Why do we travel?
Lately, the travel magazines
are full of wonderment at a new fad
-
Reality Tourism - that sees
comfortable upper middle-class travellers
from Western democracies wanting to view the slums of Brazil and the townships
of South Africa.
This trend does not surprise me:
we travel to experience
a completely different world,
be it a pacifying beach in the
tropics,
or a hectic marketplace full of goats
and chickens.
Then there are those who travel
for business, for work, for military,
for romantic or for family reasons.
I was born to a travelling family
and once did not think much about
the reasons, since my father worked
for a government airline, and every
January we received a set of four taxpayer-subsidized tickets for each member of our family -
twenty tickets in all.
My mother and father and my grandparents
decided where I went as a child: Vancouver, Tampa, Lake Sturgeon, Old Orchard Beach, Canterbury, London, Arosa, Zurich,
Paris.
In my late teens, careless and ever
hopeful,
I would just dash out to the airport
with our company's schedule in one
hand
and a carry-on bag in the other
hand, embarking for Antigua, London, Vienna, Paris, and Athens.

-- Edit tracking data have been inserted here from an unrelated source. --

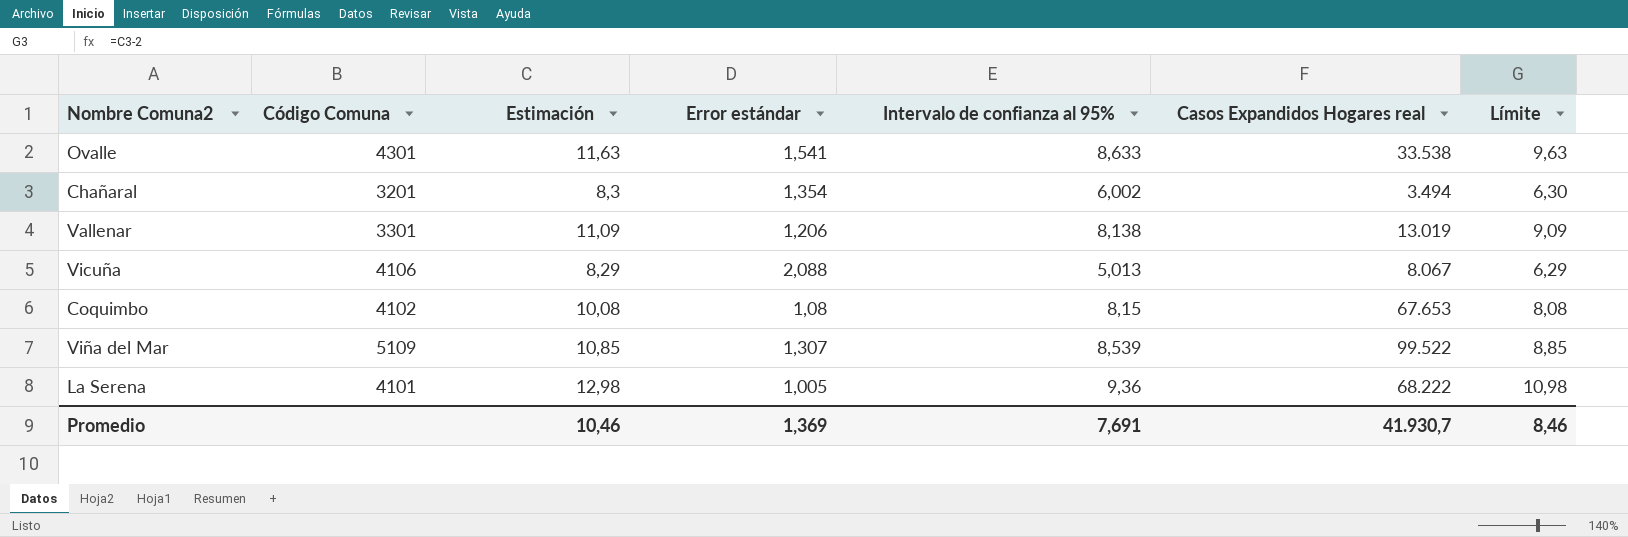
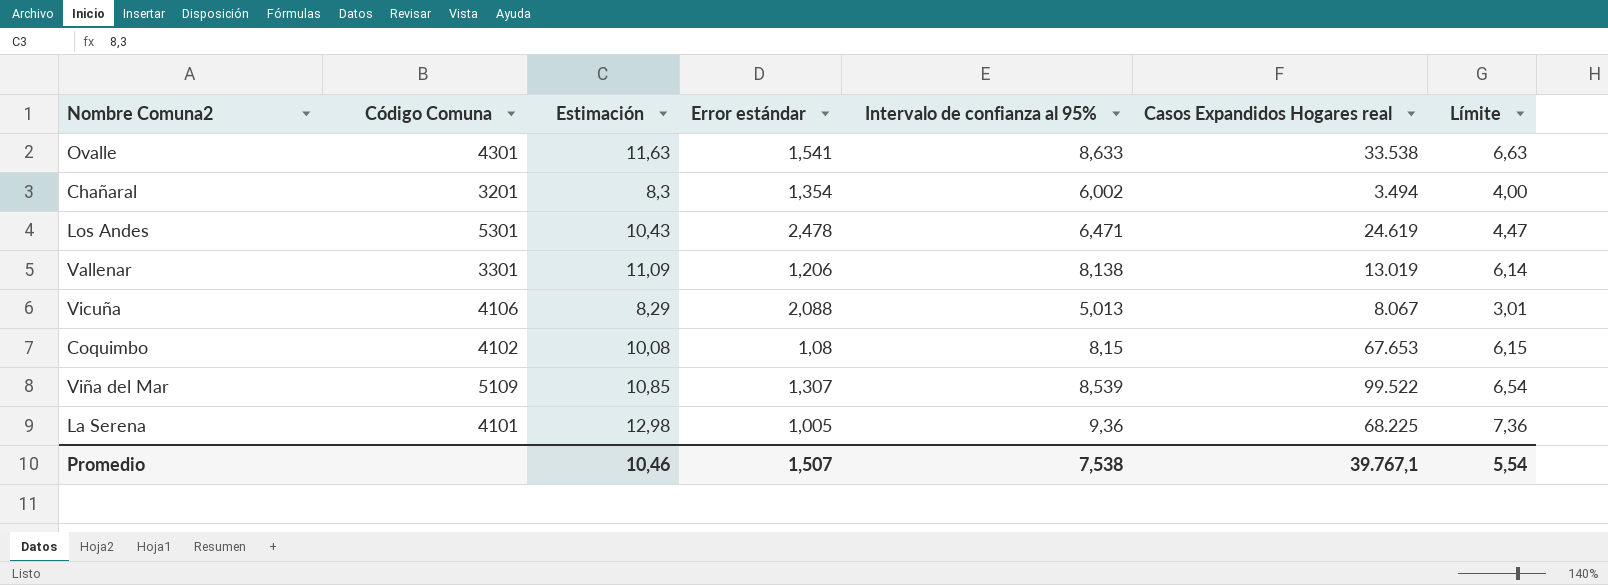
column Límite | formula: [Estimación] - 2 -> [Intervalo de confianza al 95%] - 2
row Los Andes: none -> 5301 | 10,43 | 2,478 | 6,471 | 24.619 | 4,47
La Serena | Casos Expandidos Hogares real: 68.222 -> 68.225
Promedio | Error estándar: 1,369 -> 1,507
Promedio | Intervalo de confianza al 95%: 7,691 -> 7,538
Promedio | Casos Expandidos Hogares real: 41.930,7 -> 39.767,1
Promedio | Límite: 8,46 -> 5,54

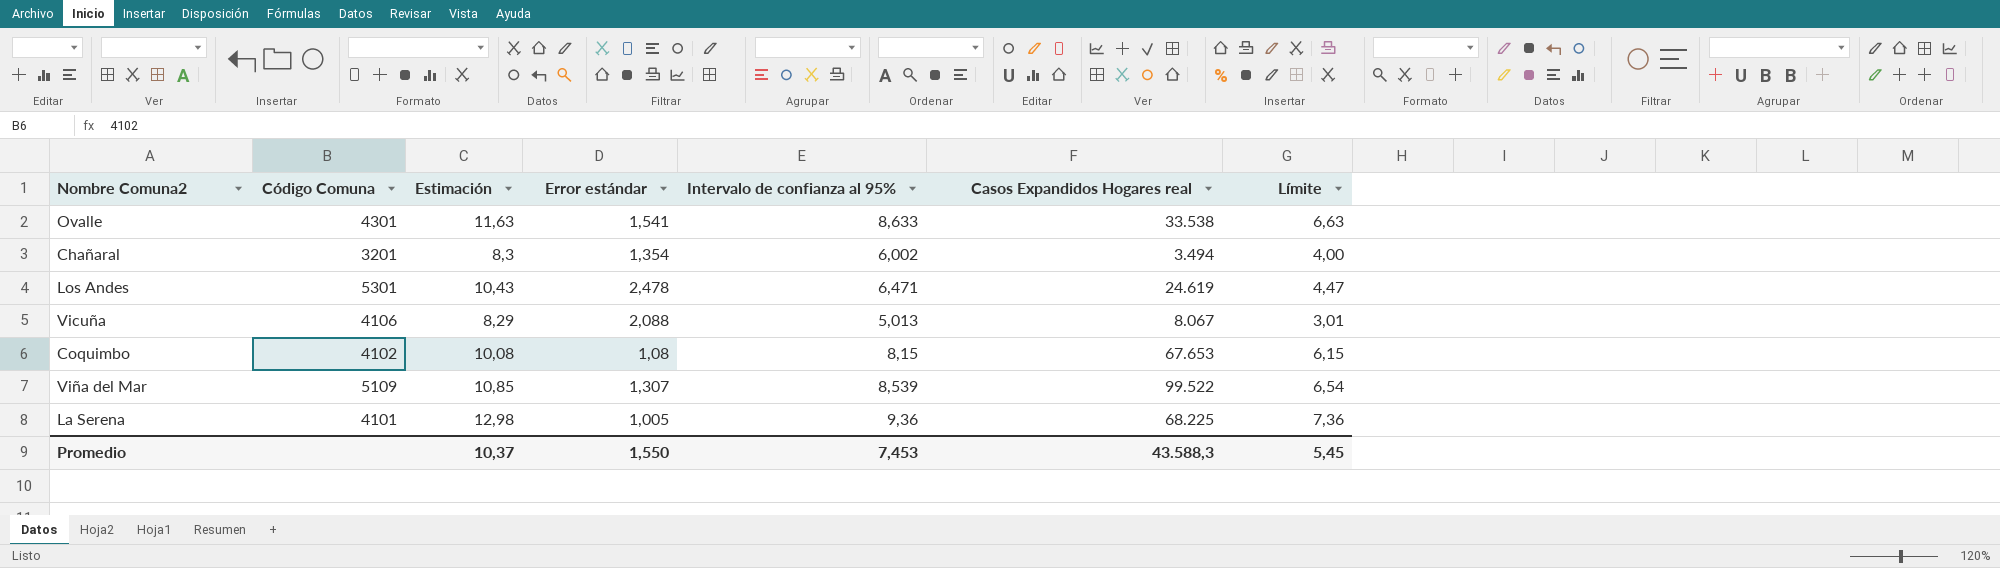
row Vallenar: 3301 | 11,09 | 1,206 | 8,138 | 13.019 | 6,14 -> none
Promedio | Estimación: 10,46 -> 10,37
Promedio | Error estándar: 1,507 -> 1,550
Promedio | Intervalo de confianza al 95%: 7,538 -> 7,453
Promedio | Casos Expandidos Hogares real: 39.767,1 -> 43.588,3
Promedio | Límite: 5,54 -> 5,45

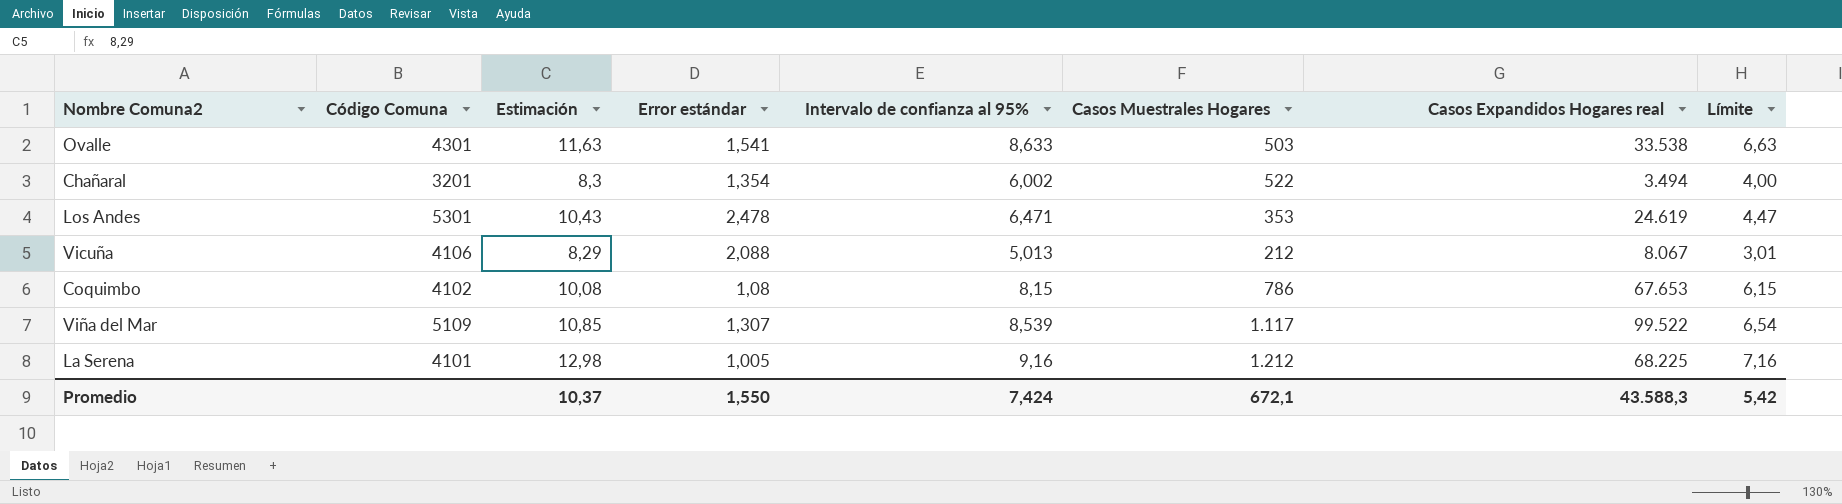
column Casos Muestrales Hogares | position: none -> 6
La Serena | Intervalo de confianza al 95%: 9,36 -> 9,16
La Serena | Límite: 7,36 -> 7,16
Promedio | Intervalo de confianza al 95%: 7,453 -> 7,424
Promedio | Límite: 5,45 -> 5,42

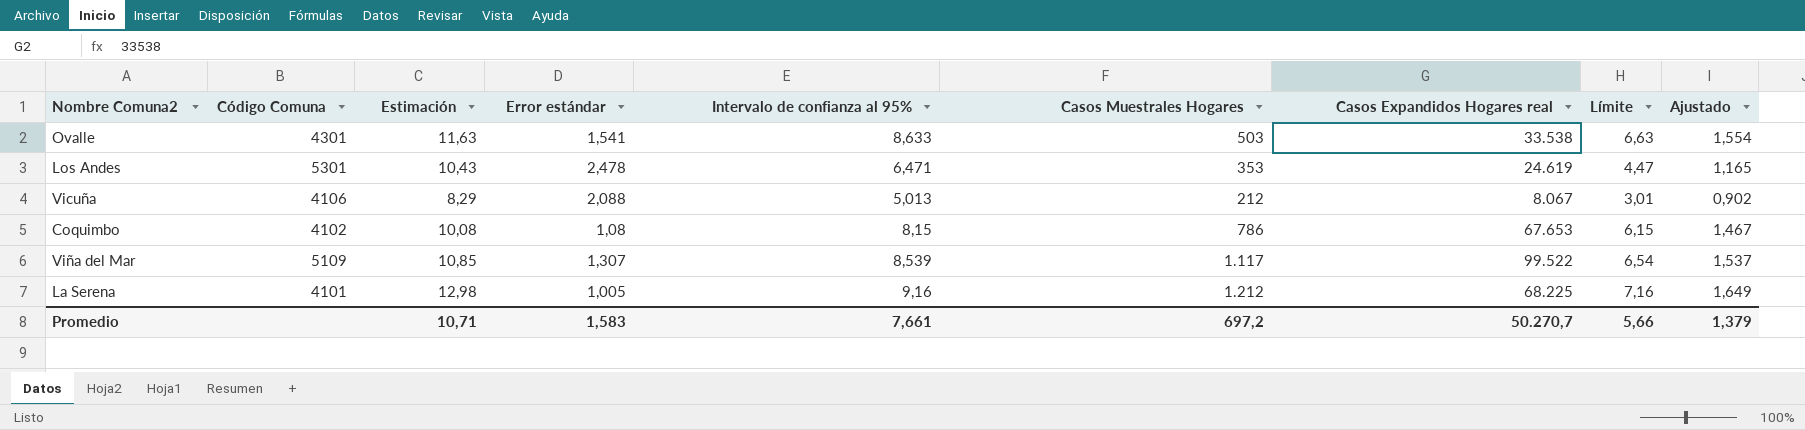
column Ajustado | formula: none -> [Intervalo de confianza al 95%] * 0,18
row Chañaral: 3201 | 8,3 | 1,354 | 6,002 | 522 | 3.494 | 4,00 -> none
Promedio | Estimación: 10,37 -> 10,71
Promedio | Error estándar: 1,550 -> 1,583
Promedio | Intervalo de confianza al 95%: 7,424 -> 7,661
Promedio | Casos Muestrales Hogares: 672,1 -> 697,2
Promedio | Casos Expandidos Hogares real: 43.588,3 -> 50.270,7
Promedio | Límite: 5,42 -> 5,66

Since my parents did not give me any money,
my travel funds
came solely from jobs such as supermarket
clerk, data entry clerk, and even babysitting.
I was the only woman to stay at a hotel
in the Caribbean that
only Caribbean travellers
frequented.
I simply could not afford the
hotels that
other travellers used.
The place was spotless and respectable, though spartan.